I am not the most organized grocery shopper.

Sometimes I forget to buy things on the list … sometimes I just forget the list. 
(Am I the only one who texts home to ask for a photo of the list on the refrigerator?)

It seems necessity is the mother of organization. I live within walking distance of a wonderful family grocery store. If I forget something, it’s not much trouble to go back. Little necessity, little organization.
(My record, I believe, is going back three times in one day. Not a record I’m proud of, but so be it.)

Then came the pandemic, and with it the shutdown of shopping as we knew it. Suddenly, organization became a skill that I envied.

During my first attempt last week in one of the larger stores, I overheard an exchange that summed up my mindset perfectly:

Man: What are you looking for?
Woman (looking a bit lost): I don’t know.

My husband and I did take inventory before the next trip, and I carefully crossed things off the list as I made my way up and down the aisles. Not full-blown organization, but baby steps. (In my case, necessity is a very new mother.)

Today I made what I hope to be my last trek out for a while. The store limited the number of shoppers: When one left, another was allowed in, and the line stretched out for yards outside, especially given our six feet of separation. 
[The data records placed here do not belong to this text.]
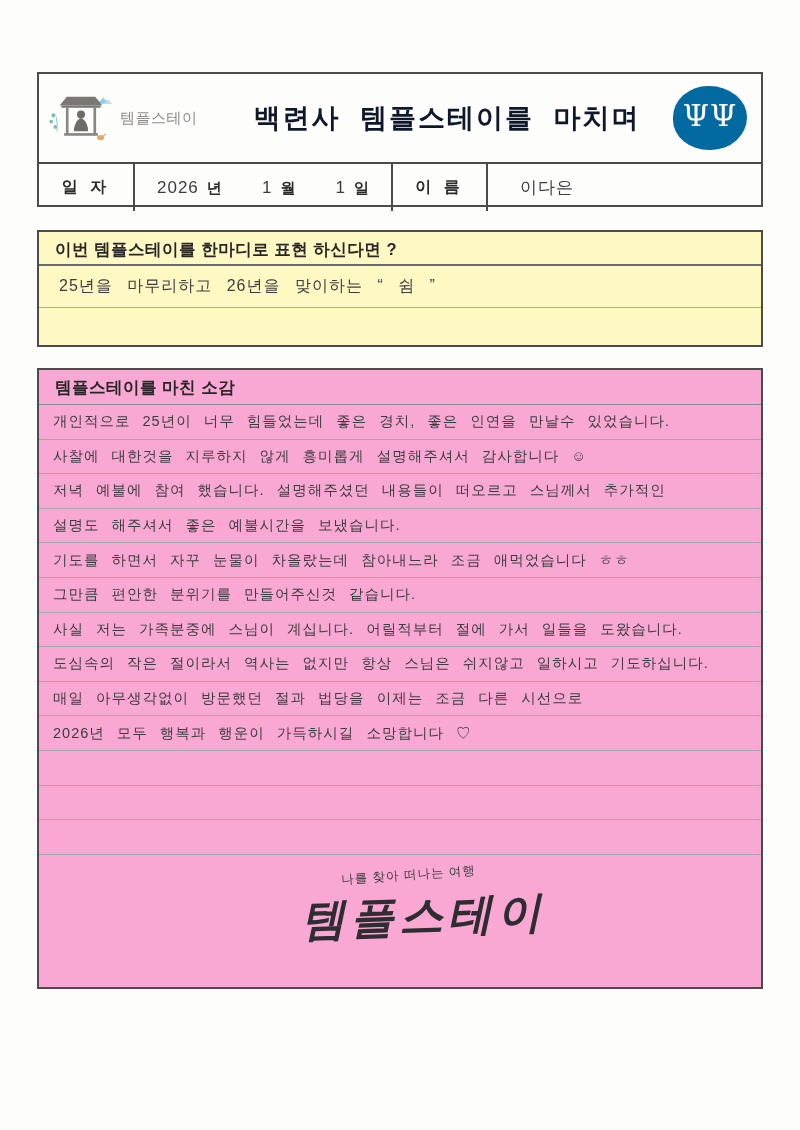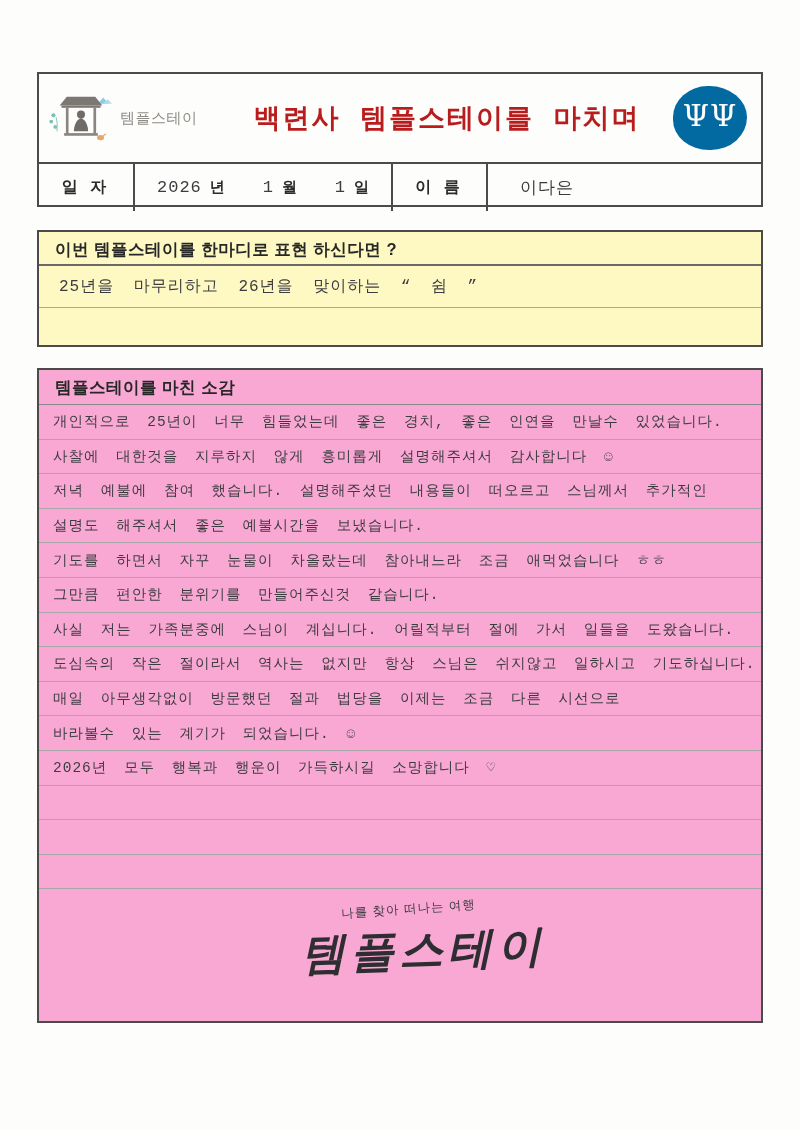--- a/index.html
+++ b/index.html
@@ -28,21 +28,21 @@
     display: flex; align-items: center;
     padding: 0 10px;
   }
   .logo { display: flex; align-items: center; gap: 7px; width: 172px; }
   .logo-text {
     font-size: 15px; color: #8f8c86; letter-spacing: 0.5px;
     font-family: "DejaVu Sans", sans-serif;
   }
   .title {
     flex: 1; text-align: center;
-    font-size: 27px; font-weight: bold; color: #b91c1c;
+    font-size: 27px; font-weight: bold; color: #0f172a;
     letter-spacing: 2px; word-spacing: 10px;
   }
   .seal {
     width: 74px; height: 64px;
     background: #0369a1;
     border-radius: 48% 52% 50% 50% / 50% 50% 52% 48%;
     display: flex; align-items: center; justify-content: center;
     margin-right: 4px;
   }
   .seal-glyphs {
@@ -63,21 +63,21 @@
   .c1 { width: 96px; border-right: 2px solid #4b4b4b; }
   .c2 { width: 258px; border-right: 2px solid #4b4b4b;
         justify-content: space-between; padding: 0 22px; }
   .c3 { width: 95px;  border-right: 2px solid #4b4b4b; }
   .c4 { flex: 1; padding-left: 32px; }
   .grp { display: flex; align-items: baseline; gap: 8px; }
   .printed { font-weight: bold; font-size: 15px; color: #2b2b2b; }
 
   
   .hand {
-    font-family: Liberation Mono, monospace;
+    font-family: Liberation Sans, sans-serif;
     color: #3c3c40;
     letter-spacing: 1px;
   }
 
   
   .question-box {
     position: absolute; left: 37px; top: 230px;
     width: 726px;
     border: 2px solid #4b4b4b;
     background: #fef9c3;
@@ -206,21 +206,20 @@
     <div class="f-header">템플스테이를 마친 소감</div>
     <div class="f-row hand">개인적으로 25년이 너무 힘들었는데 좋은 경치, 좋은 인연을 만날수 있었습니다.</div>
     <div class="f-row hand">사찰에 대한것을 지루하지 않게 흥미롭게 설명해주셔서 감사합니다 ☺</div>
     <div class="f-row hand">저녁 예불에 참여 했습니다. 설명해주셨던 내용들이 떠오르고 스님께서 추가적인</div>
     <div class="f-row hand">설명도 해주셔서 좋은 예불시간을 보냈습니다.</div>
     <div class="f-row hand">기도를 하면서 자꾸 눈물이 차올랐는데 참아내느라 조금 애먹었습니다 ㅎㅎ</div>
     <div class="f-row hand">그만큼 편안한 분위기를 만들어주신것 같습니다.</div>
     <div class="f-row hand">사실 저는 가족분중에 스님이 계십니다. 어릴적부터 절에 가서 일들을 도왔습니다.</div>
     <div class="f-row hand">도심속의 작은 절이라서 역사는 없지만 항상 스님은 쉬지않고 일하시고 기도하십니다.</div>
     <div class="f-row hand">매일 아무생각없이 방문했던 절과 법당을 이제는 조금 다른 시선으로</div>
-    <div class="f-row hand">바라볼수 있는 계기가 되었습니다. ☺</div>
     <div class="f-row hand">2026년 모두 행복과 행운이 가득하시길 소망합니다 ♡</div>
     <div class="f-row hand"></div>
     <div class="f-row hand"></div>
     <div class="f-row hand"></div>
     <div class="f-footer">
       <div class="slogan-small">나를 찾아 떠나는 여행</div>
       <div class="slogan-large">템플스테이</div>
     </div>
   </div>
As we all waited, a woman who had just exited pushed her cart past the line, a colorful bouquet poking up from her bags. 
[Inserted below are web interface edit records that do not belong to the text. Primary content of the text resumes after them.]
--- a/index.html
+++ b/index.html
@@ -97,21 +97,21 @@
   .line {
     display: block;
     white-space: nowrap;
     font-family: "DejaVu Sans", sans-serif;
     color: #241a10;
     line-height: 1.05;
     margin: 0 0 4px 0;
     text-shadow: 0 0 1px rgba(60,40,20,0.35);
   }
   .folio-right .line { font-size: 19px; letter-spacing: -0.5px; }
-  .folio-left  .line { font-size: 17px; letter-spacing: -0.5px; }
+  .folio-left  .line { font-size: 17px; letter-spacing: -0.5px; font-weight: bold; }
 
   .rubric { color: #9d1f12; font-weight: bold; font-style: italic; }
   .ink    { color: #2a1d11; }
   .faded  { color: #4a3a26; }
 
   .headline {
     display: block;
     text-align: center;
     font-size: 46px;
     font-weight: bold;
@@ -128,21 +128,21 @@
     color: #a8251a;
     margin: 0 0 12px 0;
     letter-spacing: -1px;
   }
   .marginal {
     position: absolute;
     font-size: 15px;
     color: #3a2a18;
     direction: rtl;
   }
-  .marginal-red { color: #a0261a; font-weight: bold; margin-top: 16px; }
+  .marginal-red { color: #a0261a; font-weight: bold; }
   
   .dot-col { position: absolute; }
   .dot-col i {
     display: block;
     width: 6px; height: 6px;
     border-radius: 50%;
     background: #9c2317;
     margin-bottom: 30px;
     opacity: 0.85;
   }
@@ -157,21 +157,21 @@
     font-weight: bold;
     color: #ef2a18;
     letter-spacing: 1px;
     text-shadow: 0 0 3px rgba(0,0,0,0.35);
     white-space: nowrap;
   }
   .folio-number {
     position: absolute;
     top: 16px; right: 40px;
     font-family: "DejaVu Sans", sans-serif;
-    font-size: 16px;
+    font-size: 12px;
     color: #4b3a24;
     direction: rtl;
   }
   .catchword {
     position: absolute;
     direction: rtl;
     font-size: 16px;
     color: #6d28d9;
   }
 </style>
When someone admired the flowers, she replied: “You have to have them!” 

I added them to my list — and I was not alone. More than one shopping cart carried that touch of spring out into the world.
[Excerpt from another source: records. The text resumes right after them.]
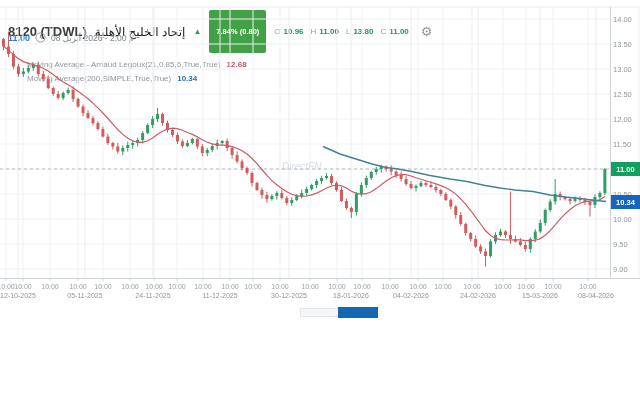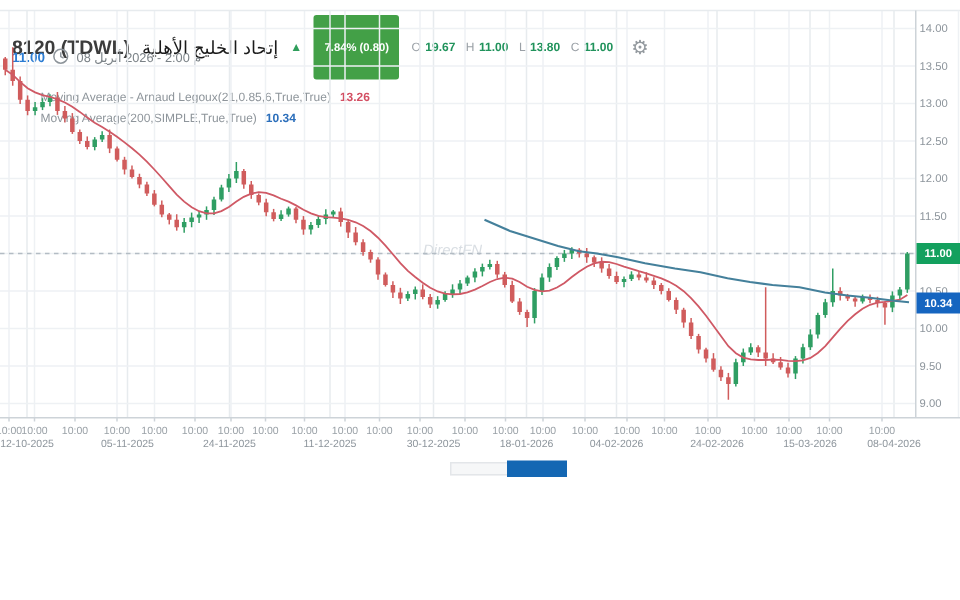--- a/index.html
+++ b/index.html
@@ -36,21 +36,21 @@
 
 <div class="app">
   <div class="header">
     <div class="row1">
       <span class="sym">8120  (TDWL)</span>
       <span class="coname">إتحاد الخليج الأهلية</span>
       <span class="tri">▲</span>
       <span class="badge">7.84% (0.80)</span>
       <span class="ohlc">
         <span class="k">O</span>
-        <span class="v">19.67</span>
+        <span class="v">10.96</span>
         <span class="k">H</span>
         <span class="v">11.00</span>
         <span class="k">L</span>
         <span class="v">13.80</span>
         <span class="k">C</span>
         <span class="v">11.00</span>
       </span>
       <span class="gear">⚙</span>
     </div>
     <div class="row2">
@@ -58,21 +58,21 @@
       <span class="clock">
         <svg width="11" height="11" viewBox="0 0 11 11">
           <circle cx="5.5" cy="5.5" r="4.6" fill="none" stroke="#8e959b" stroke-width="1"></circle>
           <path d="M5.5 2.8 V5.7 L7.4 6.8" fill="none" stroke="#8e959b" stroke-width="1"></path>
         </svg>
       </span>
       <span class="dt">08 م 2:00 - 2026 أبريل</span>
     </div>
     <div class="ind" style="top:60px;">
       <span class="ind-label">Moving Average - Arnaud Legoux(21,0.85,6,True,True)</span>
-      <span class="ind-val v-alma">13.26</span>
+      <span class="ind-val v-alma">12.68</span>
     </div>
     <div class="ind" style="top:74px;">
       <span class="ind-label">Moving Average(200,SIMPLE,True,True)</span>
       <span class="ind-val v-sma">10.34</span>
     </div>
   </div>
 
   <svg id="chart" width="640" height="330">
       <line x1="6" y1="7" x2="6" y2="278" stroke="#eef1f4" stroke-width="1"></line>
       <line x1="23" y1="7" x2="23" y2="278" stroke="#eef1f4" stroke-width="1"></line>

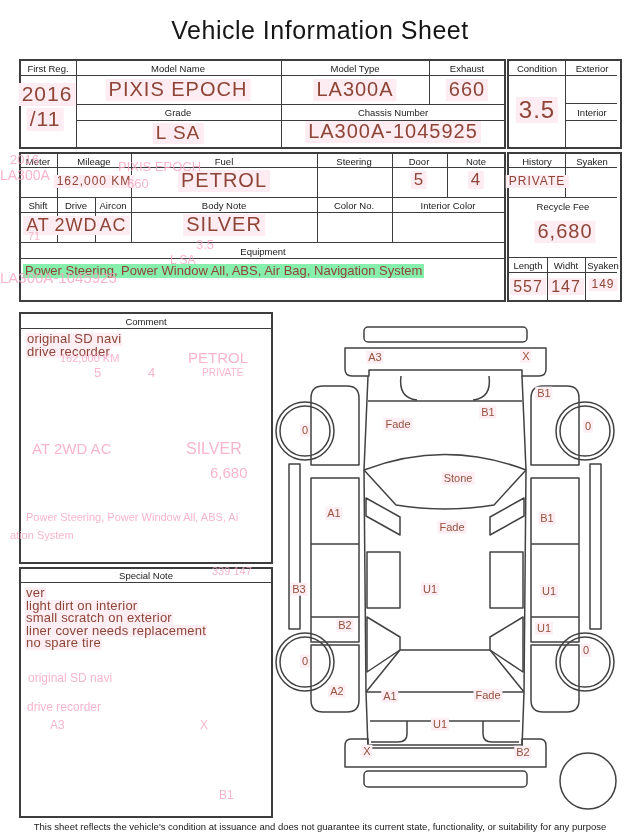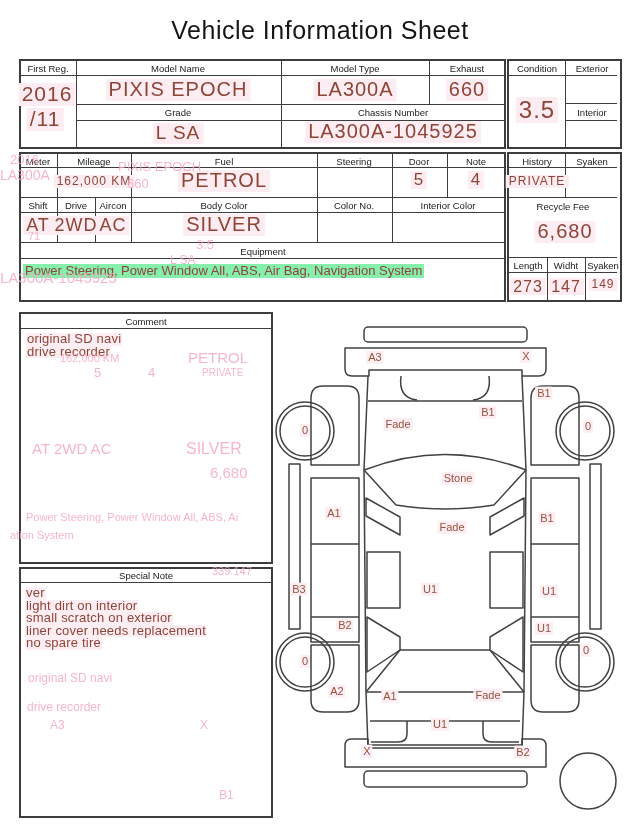--- a/index.html
+++ b/index.html
@@ -87,21 +87,21 @@
   <span class="hd" style="left:354px;top:157px">Steering</span>
   <span class="hd" style="left:419px;top:157px">Door</span>
   <span class="hd" style="left:476px;top:157px">Note</span>
   <span class="val" style="left:94px;top:175px;font-size:12px">162,000 KM</span>
   <span class="val" style="left:224px;top:170px;font-size:20px">PETROL</span>
   <span class="val" style="left:419px;top:171px;font-size:17px">5</span>
   <span class="val" style="left:476px;top:171px;font-size:17px">4</span>
   <span class="hd" style="left:38px;top:201px">Shift</span>
   <span class="hd" style="left:76px;top:201px">Drive</span>
   <span class="hd" style="left:113px;top:201px">Aircon</span>
-  <span class="hd" style="left:224px;top:201px">Body Color</span>
+  <span class="hd" style="left:224px;top:201px">Body Note</span>
   <span class="hd" style="left:354px;top:201px">Color No.</span>
   <span class="hd" style="left:448px;top:201px">Interior Color</span>
   <span class="val" style="left:38px;top:216px;font-size:18px">AT</span>
   <span class="val" style="left:76px;top:216px;font-size:18px">2WD</span>
   <span class="val" style="left:113px;top:216px;font-size:18px">AC</span>
   <span class="val" style="left:224px;top:214px;font-size:20px">SILVER</span>
   <span class="hd" style="left:263px;top:247px">Equipment</span>
   <span class="val-left" style="left:23px;top:264px;font-size:13px">Power Steering, Power Window All, ABS, Air Bag, Navigation System</span>
 
   <div class="box" style="left:507px;top:152px;width:111px;height:146px"></div>
@@ -113,21 +113,21 @@
   <div class="vl" style="left:547px;top:257px;height:43px"></div>
   <div class="vl" style="left:585px;top:257px;height:43px"></div>
   <span class="hd" style="left:537px;top:157px">History</span>
   <span class="hd" style="left:592px;top:157px">Syaken</span>
   <span class="val" style="left:537px;top:175px;font-size:12px">PRIVATE</span>
   <span class="hd" style="left:563px;top:202px">Recycle Fee</span>
   <span class="val" style="left:565px;top:221px;font-size:20px">6,680</span>
   <span class="hd" style="left:528px;top:261px">Length</span>
   <span class="hd" style="left:566px;top:261px">Widht</span>
   <span class="hd" style="left:603px;top:261px">Syaken</span>
-  <span class="val" style="left:528px;top:278px;font-size:16px">273</span>
+  <span class="val" style="left:528px;top:278px;font-size:16px">557</span>
   <span class="val" style="left:566px;top:278px;font-size:16px">147</span>
   <span class="val" style="left:603px;top:278px;font-size:12px">149</span>
 
   <div class="box" style="left:19px;top:312px;width:250px;height:248px"></div>
   <div class="hl" style="left:21px;top:328px;width:250px"></div>
   <span class="hd" style="left:146px;top:317px">Comment</span>
   <div class="textblock" style="left:26px;top:333px">
     <div>original SD navi</div>
     <div>drive recorder</div>
   </div>
@@ -242,13 +242,14 @@
       <span class="dlabel" style="left: 305px; top: 661px;">0</span>
       <span class="dlabel" style="left: 586px; top: 650px;">0</span>
       <span class="dlabel" style="left: 337px; top: 691px;">A2</span>
       <span class="dlabel" style="left: 390px; top: 696px;">A1</span>
       <span class="dlabel" style="left: 488px; top: 695px;">Fade</span>
       <span class="dlabel" style="left: 440px; top: 724px;">U1</span>
       <span class="dlabel" style="left: 367px; top: 751px;">X</span>
       <span class="dlabel" style="left: 523px; top: 752px;">B2</span>
     </div>
 
+  <div class="disclaimer">This sheet reflects the vehicle's condition at issuance and does not guarantee its current state, functionality, or suitability for any purpose</div>
 </div>
 
 </body></html>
We humans do not live on bread alone.

Thursday, March 26, 2020



Can you see the bee?
My husband and I took a walk today after lunch.
(Does that make us … co-walkers?)
How wonderfully commonplace it is these days, to be out and about — on foot! — and greeting neighbors, known and unknown, doing the same.
Since he had to get back to work-from-home sooner than I did, my husband went ahead while I lingered in the sun. 
Our street was quiet, only birds chirping and the occasional car whooshing past in the distance.
Then, an unusual sound caught my ear.
A hum.
A loud hum.
Bees!
I am not an entomologist, but they looked like honeybees, swarming a neighbor’s cherry tree. 
OK, I’m not a botanist either, but I think it’s a type of cherry. And, to be honest, I first wrote “etymologist” in that sentence.
But back to those bees.
I stood and watched them buzzing from blossom to blossom. Their sheer number gave me such joy.
In the midst of this human pandemic, the natural world lives, and grows, on.
For that I give thanks.

Saturday, March 21, 2020

A new perspective

This is April, taking in the view of the vet's office from the dashboard of our car.
Today marked her third visit in three days for fluids treatment (old cat syndrome). She is, in a word, miffed.
The wonderful vet staff has come up with an efficient system of parking lot drop-offs and pickups. 
Efficient from my perspective, yes. Not so much by cat standards.
April lost patience in her carrier, and I let her out -- the first time she ever roamed free in the car. She seemed grateful.
When they called to let me know April was next, I gently corralled her back in her box.
She wasn't the happiest of campers.
I can relate.
May we all be let out of our boxes soon.


Thursday, March 19, 2020

For years now, my Facebook profile picture has been a closeup of a T-shirt I bought in 2016. 
 The white letters against a black background spell a single word: 

Resist

 These days that word has become more than a political mantra.
 In these weird, surreal and frightening times:

 May our miraculous immune systems resist this virus.
 May we resist the pull of panic.
 May we resist the tendency to focus on the future, rather than the present moment. 

That last one is especially helpful for me. Today I found myself wandering up and down the grocery store aisles, wondering what to buy, when the shelves would be restocked, whether things would ever go back to “normal.”
Many of my fellow shoppers looked worried, even pained, and I realized my face must be showing those feelings, too.

I decided to resist. I made eye contact with people as we passed each other. I smiled. Most of them smiled back, and we shared stories and small jokes about life as we know it now. The pull of panic receded.


Turns out human contact (albeit at a distance) is good medicine.